The book is well-timed: China has recently embarked on a judicial reform push, driven in part by concern over wrongful convictions. Shen Yong, executive vice-president of the Supreme People’s Court, warned last year that wrongful convictions represented an “unprecedented challenge to the People’s Courts” (in Chinese), and in November the Supreme People’s Court banned confessions acquired through torture in an effort to reduce the likelihood of wrongful convictions.

In its annual work report, delivered Monday (in Chinese), the Supreme People’s Court said 7,415 verdicts had been overturned last year, down from 11,000 in 2012 (in Chinese).

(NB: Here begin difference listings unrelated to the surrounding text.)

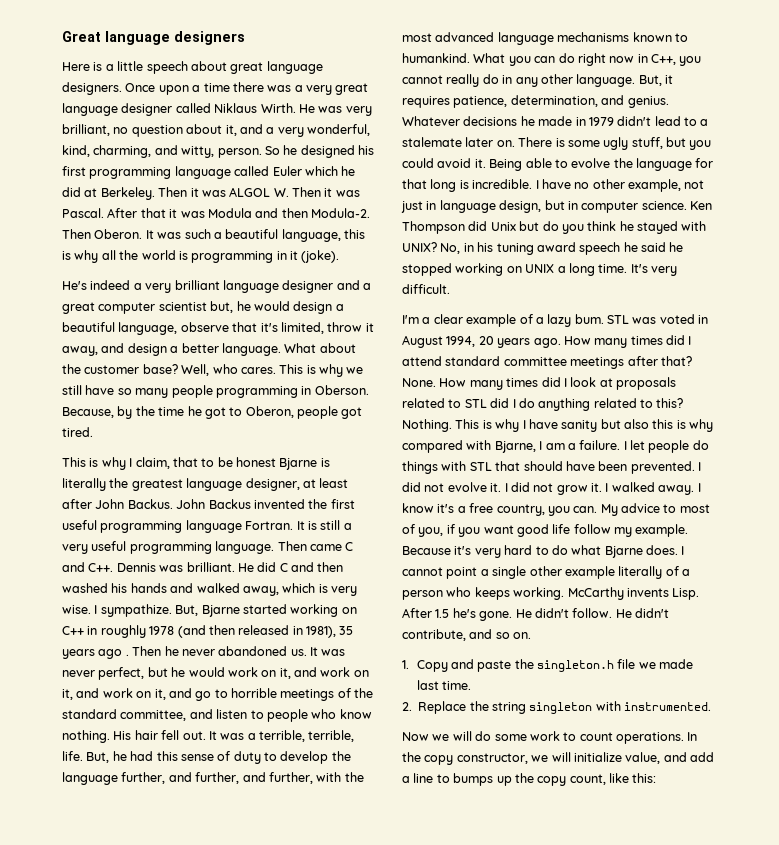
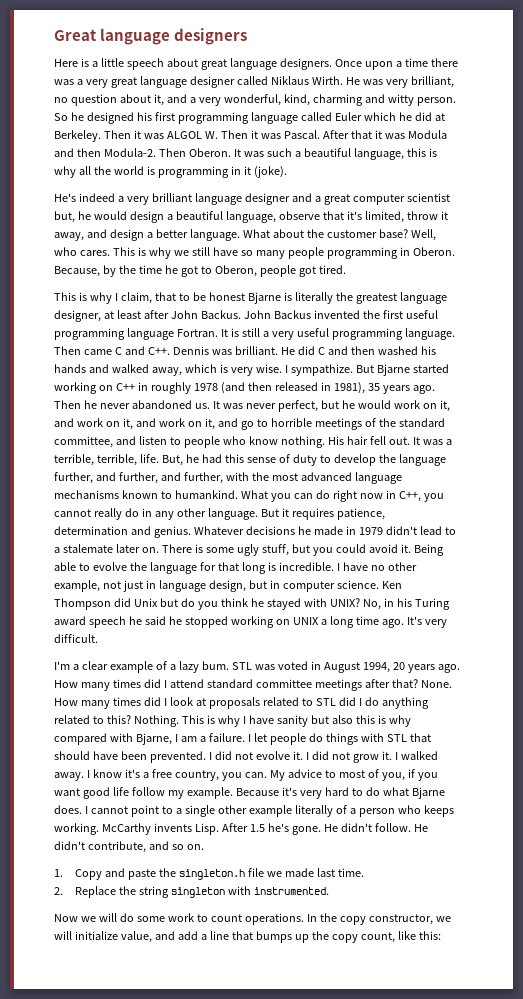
[93,145,215,158] charming, and witty, -> [312,94,414,106] charming and witty
[314,385,369,395] Oberson. -> [412,247,455,256] Oberon.
[175,605,199,616] But, -> [355,365,374,373] But
[98,649,129,659] ago . -> [412,385,435,394] ago.
[638,75,662,86] But, -> [260,509,279,517] But
[510,95,598,107] determination, -> [54,526,128,535] determination
[496,243,534,255] tuning -> [414,598,450,610] Turing
[598,264,628,273] time. -> [355,616,404,628] time ago.
(478, 573) none -> [161,806,173,814] to
[436,774,450,783] to -> [231,931,253,940] that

A novelist and law professor at Remnin University, He Jiahong has spent much of his career studying and attempting to publicize miscarriages of justice in China.

“We cannot eradicate all the wrongful convictions, but we have to try to prevent them and we should have a better system for discovering that, and to give remedy to those involved,” said Mr. He, a slight 60-year-old, who wore a jacket with a mandarin collar during an interview before a recent book talk in Beijing.

In the case of She Xianglin, China’s criminal justice system was still recovering from the Cultural Revolution, Mr. He says, where there was “no law, no lawyers, even no prosecutors.”

Mr. She did fight with his wife, and she did disappear, according to Mr. He. A body, badly decomposed, was discovered in a nearby pond. But when the family of Zhang Ailing (a pseudonym) was asked to identify her, they said they didn’t recognize the clothing she was wearing. Investigators told her family that there were methods such as cranial matching or DNA testing to identify a body, but that kind of testing was costly. “If the family really wanted such confirmation, they would have to foot the bill themselves,” Mr. He writes. They were poor, they said. They agreed that the body was Ms. Zhang’s.